PROVIDED ENTRIES:

┌──

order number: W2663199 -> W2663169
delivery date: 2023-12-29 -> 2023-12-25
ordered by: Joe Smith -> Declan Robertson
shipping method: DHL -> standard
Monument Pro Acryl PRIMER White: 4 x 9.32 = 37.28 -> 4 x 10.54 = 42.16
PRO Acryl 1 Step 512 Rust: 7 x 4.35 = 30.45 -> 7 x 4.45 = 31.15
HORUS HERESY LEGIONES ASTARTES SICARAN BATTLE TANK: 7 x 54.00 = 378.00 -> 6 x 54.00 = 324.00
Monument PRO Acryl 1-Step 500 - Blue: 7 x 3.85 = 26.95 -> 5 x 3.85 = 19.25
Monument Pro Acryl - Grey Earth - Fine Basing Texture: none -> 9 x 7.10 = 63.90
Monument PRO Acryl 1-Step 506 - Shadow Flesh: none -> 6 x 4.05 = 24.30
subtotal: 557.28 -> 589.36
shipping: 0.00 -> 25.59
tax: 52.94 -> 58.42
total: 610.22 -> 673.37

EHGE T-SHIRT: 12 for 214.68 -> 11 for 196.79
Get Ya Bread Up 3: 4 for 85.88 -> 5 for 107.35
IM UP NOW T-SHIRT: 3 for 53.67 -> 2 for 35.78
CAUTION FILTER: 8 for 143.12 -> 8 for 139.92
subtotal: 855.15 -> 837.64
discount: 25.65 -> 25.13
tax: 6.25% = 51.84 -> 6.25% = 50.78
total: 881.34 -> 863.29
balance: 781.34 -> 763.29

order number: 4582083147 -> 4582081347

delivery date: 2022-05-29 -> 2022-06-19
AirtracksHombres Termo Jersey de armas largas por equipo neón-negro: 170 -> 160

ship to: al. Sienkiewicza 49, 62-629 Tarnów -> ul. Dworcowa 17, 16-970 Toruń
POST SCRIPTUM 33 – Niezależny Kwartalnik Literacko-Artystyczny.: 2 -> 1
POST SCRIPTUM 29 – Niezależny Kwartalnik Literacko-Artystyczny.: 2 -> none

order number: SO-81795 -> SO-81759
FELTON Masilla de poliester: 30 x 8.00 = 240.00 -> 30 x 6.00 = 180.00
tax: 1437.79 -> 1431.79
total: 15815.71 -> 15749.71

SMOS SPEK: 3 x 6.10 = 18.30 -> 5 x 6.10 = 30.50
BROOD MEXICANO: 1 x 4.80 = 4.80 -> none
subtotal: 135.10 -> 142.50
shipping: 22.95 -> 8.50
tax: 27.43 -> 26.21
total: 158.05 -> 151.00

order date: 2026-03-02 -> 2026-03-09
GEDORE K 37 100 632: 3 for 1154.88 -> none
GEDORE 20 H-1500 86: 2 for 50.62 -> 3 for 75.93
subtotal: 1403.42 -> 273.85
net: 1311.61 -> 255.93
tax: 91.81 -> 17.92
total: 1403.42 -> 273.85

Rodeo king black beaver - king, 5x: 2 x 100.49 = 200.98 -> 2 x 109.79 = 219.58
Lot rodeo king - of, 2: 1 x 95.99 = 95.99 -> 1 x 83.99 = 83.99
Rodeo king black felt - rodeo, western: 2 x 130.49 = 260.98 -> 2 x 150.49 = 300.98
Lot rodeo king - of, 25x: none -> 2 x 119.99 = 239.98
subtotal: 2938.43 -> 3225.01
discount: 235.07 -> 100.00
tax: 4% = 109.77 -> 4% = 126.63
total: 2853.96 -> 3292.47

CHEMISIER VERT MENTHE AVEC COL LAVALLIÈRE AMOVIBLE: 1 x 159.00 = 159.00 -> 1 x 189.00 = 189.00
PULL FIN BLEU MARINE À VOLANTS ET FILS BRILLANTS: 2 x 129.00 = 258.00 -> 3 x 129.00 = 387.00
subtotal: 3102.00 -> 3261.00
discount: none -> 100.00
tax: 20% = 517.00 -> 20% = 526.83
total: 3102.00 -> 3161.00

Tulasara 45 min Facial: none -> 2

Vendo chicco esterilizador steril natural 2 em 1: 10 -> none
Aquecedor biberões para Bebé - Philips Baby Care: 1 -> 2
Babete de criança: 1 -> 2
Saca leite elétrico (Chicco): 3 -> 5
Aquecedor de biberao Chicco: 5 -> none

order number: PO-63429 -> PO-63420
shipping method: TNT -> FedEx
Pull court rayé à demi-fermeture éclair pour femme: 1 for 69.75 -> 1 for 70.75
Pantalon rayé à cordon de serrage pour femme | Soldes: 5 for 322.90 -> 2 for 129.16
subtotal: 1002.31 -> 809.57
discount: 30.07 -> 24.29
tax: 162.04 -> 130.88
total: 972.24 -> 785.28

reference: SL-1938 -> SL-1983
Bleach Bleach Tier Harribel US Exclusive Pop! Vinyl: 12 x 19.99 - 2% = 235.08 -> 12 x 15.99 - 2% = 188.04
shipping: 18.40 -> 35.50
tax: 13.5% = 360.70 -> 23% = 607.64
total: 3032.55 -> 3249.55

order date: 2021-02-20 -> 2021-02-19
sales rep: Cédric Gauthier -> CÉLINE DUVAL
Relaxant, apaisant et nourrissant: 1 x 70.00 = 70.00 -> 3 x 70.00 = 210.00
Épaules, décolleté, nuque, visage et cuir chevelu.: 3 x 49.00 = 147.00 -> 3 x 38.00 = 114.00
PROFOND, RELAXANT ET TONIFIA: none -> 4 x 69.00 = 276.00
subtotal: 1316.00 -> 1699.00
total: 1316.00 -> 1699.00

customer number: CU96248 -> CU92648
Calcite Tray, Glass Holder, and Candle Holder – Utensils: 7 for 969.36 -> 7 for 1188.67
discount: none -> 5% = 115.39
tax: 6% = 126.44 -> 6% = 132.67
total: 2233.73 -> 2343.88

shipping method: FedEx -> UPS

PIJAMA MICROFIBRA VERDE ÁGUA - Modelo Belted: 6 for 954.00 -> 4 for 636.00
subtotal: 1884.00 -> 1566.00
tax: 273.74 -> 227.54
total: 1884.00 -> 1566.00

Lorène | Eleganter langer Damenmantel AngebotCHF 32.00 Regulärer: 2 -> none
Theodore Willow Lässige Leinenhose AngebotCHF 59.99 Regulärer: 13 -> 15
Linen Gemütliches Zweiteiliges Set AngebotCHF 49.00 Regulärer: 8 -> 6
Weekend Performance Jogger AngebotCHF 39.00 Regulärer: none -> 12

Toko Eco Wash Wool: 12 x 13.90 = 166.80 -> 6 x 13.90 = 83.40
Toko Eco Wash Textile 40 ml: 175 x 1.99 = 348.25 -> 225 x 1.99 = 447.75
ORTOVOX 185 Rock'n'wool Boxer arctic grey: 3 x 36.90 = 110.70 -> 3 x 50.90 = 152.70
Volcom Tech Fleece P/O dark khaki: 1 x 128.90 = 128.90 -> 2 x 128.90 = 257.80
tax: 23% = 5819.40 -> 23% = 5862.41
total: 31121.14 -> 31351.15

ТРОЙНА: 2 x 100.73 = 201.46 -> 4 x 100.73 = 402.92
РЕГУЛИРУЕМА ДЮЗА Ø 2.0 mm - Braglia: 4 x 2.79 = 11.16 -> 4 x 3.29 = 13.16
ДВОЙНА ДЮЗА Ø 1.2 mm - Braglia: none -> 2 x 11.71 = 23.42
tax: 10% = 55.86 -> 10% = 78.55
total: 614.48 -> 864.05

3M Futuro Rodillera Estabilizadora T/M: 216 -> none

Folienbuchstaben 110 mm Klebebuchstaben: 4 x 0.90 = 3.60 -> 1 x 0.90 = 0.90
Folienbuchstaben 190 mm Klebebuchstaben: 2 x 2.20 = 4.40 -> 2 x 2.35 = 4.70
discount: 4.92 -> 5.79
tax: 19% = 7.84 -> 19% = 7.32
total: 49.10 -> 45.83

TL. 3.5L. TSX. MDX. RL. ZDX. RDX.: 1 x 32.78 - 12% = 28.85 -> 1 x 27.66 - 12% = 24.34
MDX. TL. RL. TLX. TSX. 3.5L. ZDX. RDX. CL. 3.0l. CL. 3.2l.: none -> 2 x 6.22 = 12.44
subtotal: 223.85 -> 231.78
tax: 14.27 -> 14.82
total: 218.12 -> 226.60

└──

HOW TO COMPLETE THIS TASK: Repeat, word for word, the lines above between the line holding "ДВОЙНА ДЮЗА Ø" and the line holding "discount: 4.92 -> 5.79", inclusive; omit everything else.

EXERCISE SOLUTION:
ДВОЙНА ДЮЗА Ø 1.2 mm - Braglia: none -> 2 x 11.71 = 23.42
tax: 10% = 55.86 -> 10% = 78.55
total: 614.48 -> 864.05

3M Futuro Rodillera Estabilizadora T/M: 216 -> none

Folienbuchstaben 110 mm Klebebuchstaben: 4 x 0.90 = 3.60 -> 1 x 0.90 = 0.90
Folienbuchstaben 190 mm Klebebuchstaben: 2 x 2.20 = 4.40 -> 2 x 2.35 = 4.70
discount: 4.92 -> 5.79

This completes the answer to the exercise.